For the string "last", search the entries below and copy every line where it appears.

=== GIVEN DATA ===
===============

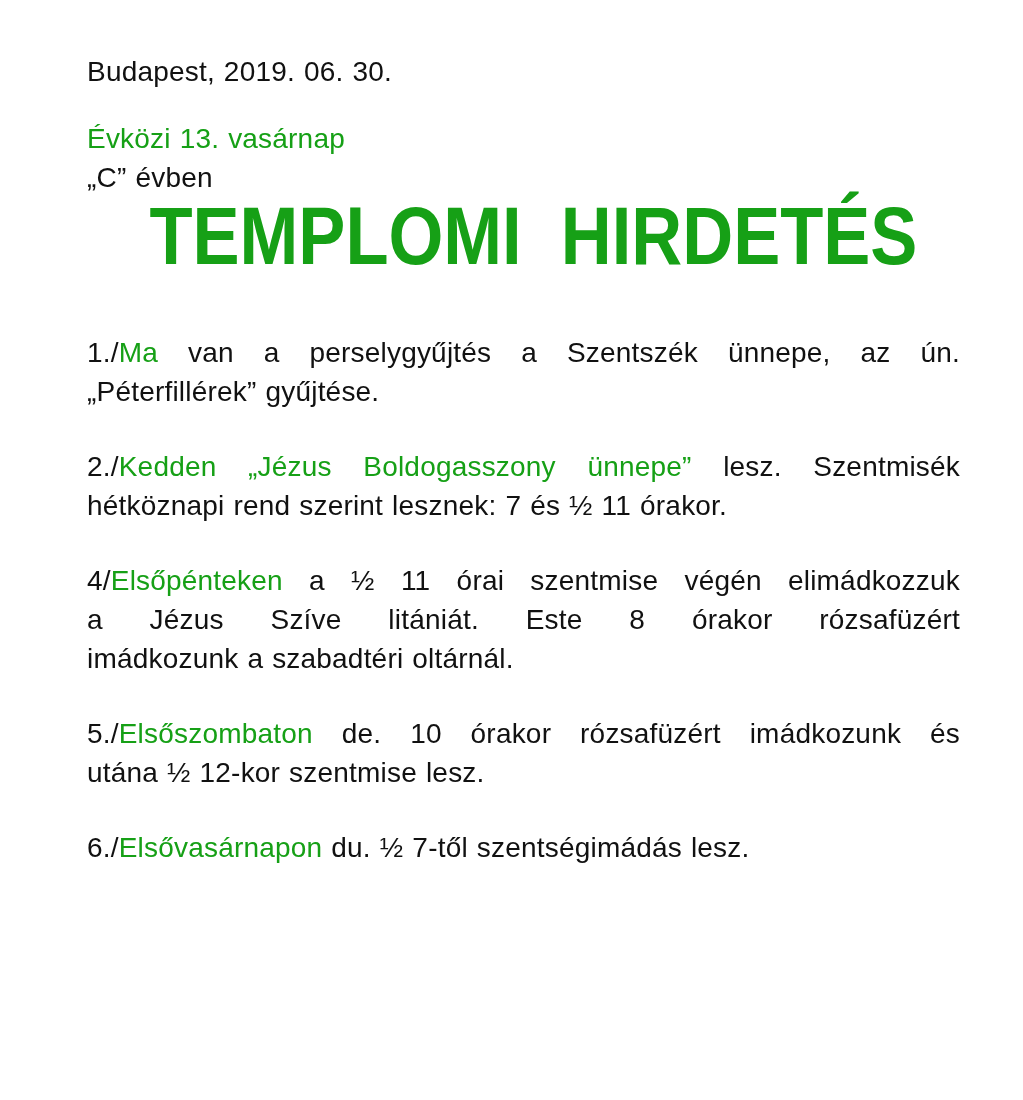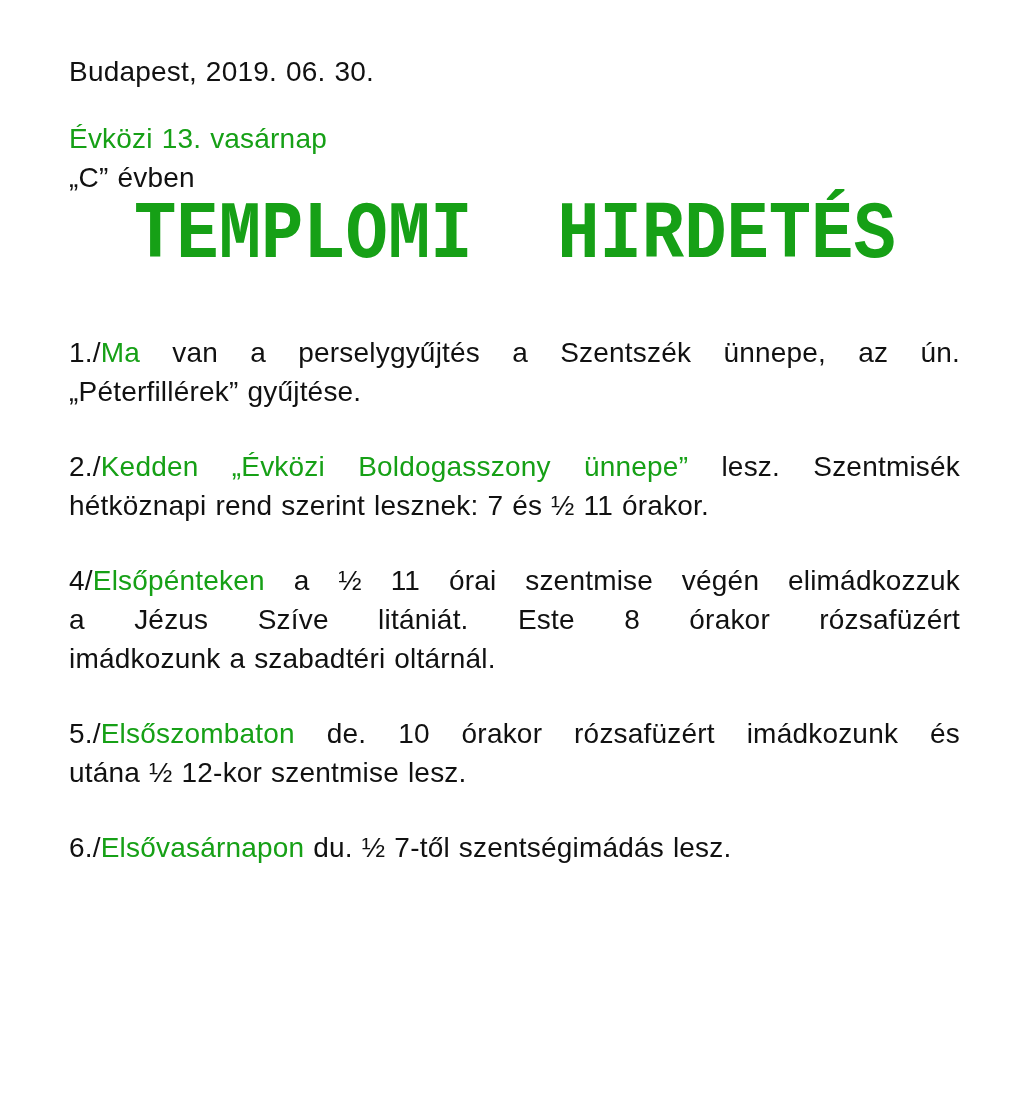--- a/index.html
+++ b/index.html
@@ -13,7 +13,7 @@
     width: 1023px;
     height: 1100px;
     background: var(--paper);
-    padding: 52px 63px 0 69px;
+    padding: 52px 63px 0 87px;
     font-family: "Liberation Sans", sans-serif;
     font-size: 28px;
     line-height: 39px;

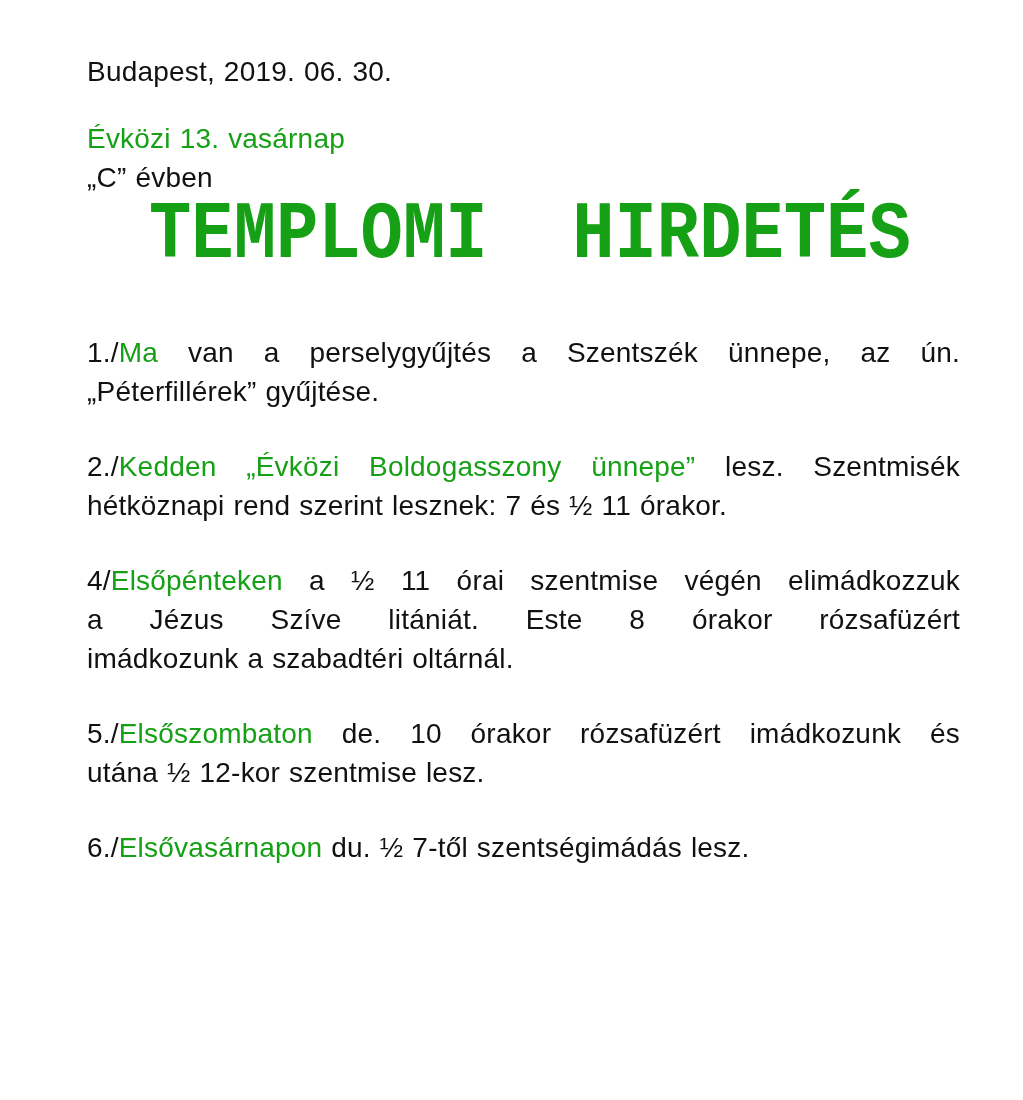--- a/index.html
+++ b/index.html
@@ -30,7 +30,6 @@
     margin: -2px 0 56px 0;
     text-align: center;
     font-weight: 700;
-    font-family: Liberation Mono, monospace;
   }
   .title-inner {
     display: inline-block;

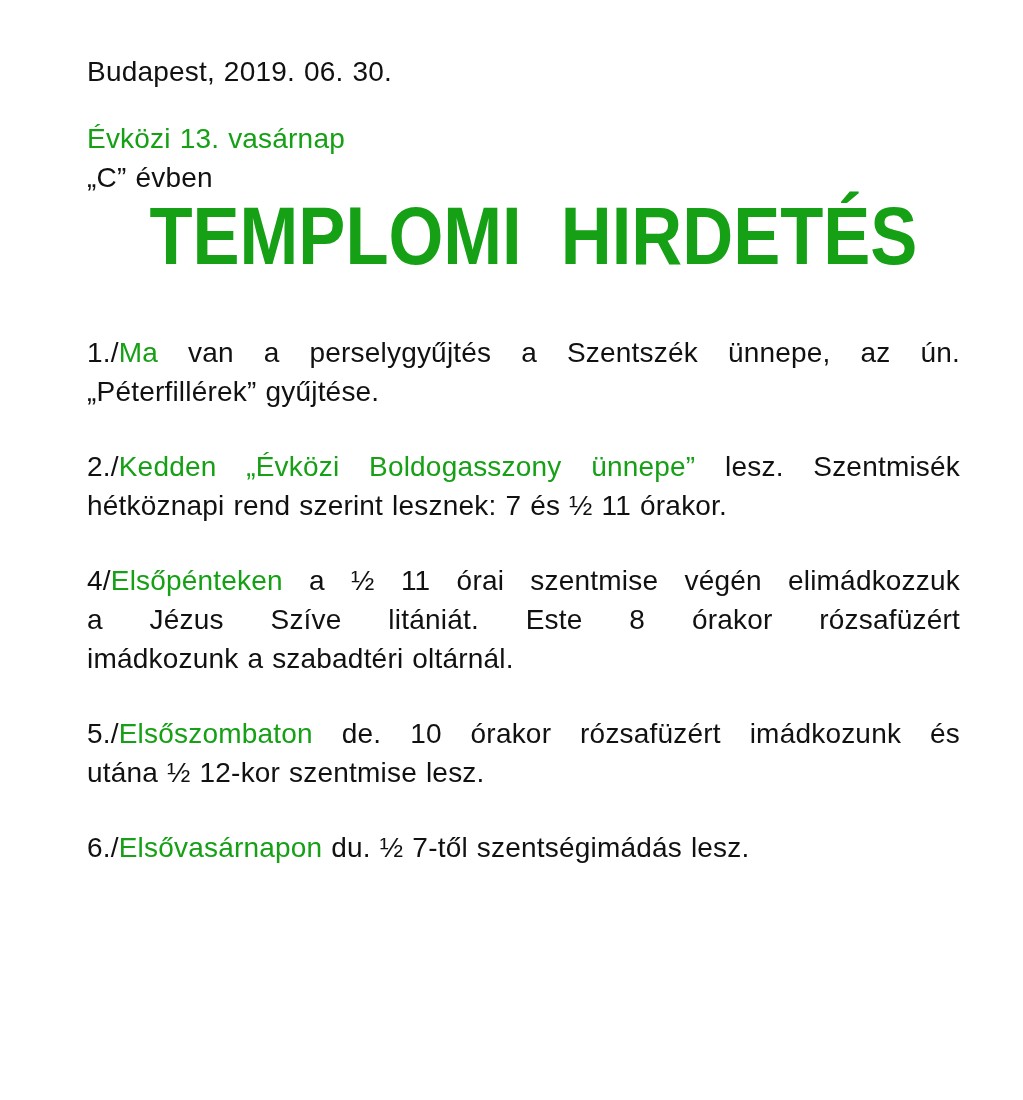--- a/index.html
+++ b/index.html
@@ -71,7 +71,7 @@
         <div class="line last"><span class="seg">„Péterfillérek” gyűjtése.</span></div>
       </div>
       <div class="para">
-        <div class="line"><span class="seg">2./</span><span class="seg green">Kedden „Évközi Boldogasszony ünnepe”</span><span class="seg"> lesz. Szentmisék</span></div>
+        <div class="line"><span class="seg">2./</span><span class="seg green">Kedden „Jézus Boldogasszony ünnepe”</span><span class="seg"> lesz. Szentmisék</span></div>
         <div class="line last"><span class="seg">hétköznapi rend szerint lesznek: 7 és ½ 11 órakor.</span></div>
       </div>
       <div class="para">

===============

=== WRITTEN ANSWER ===
         <div class="line last"><span class="seg">„Péterfillérek” gyűjtése.</span></div>
         <div class="line last"><span class="seg">hétköznapi rend szerint lesznek: 7 és ½ 11 órakor.</span></div>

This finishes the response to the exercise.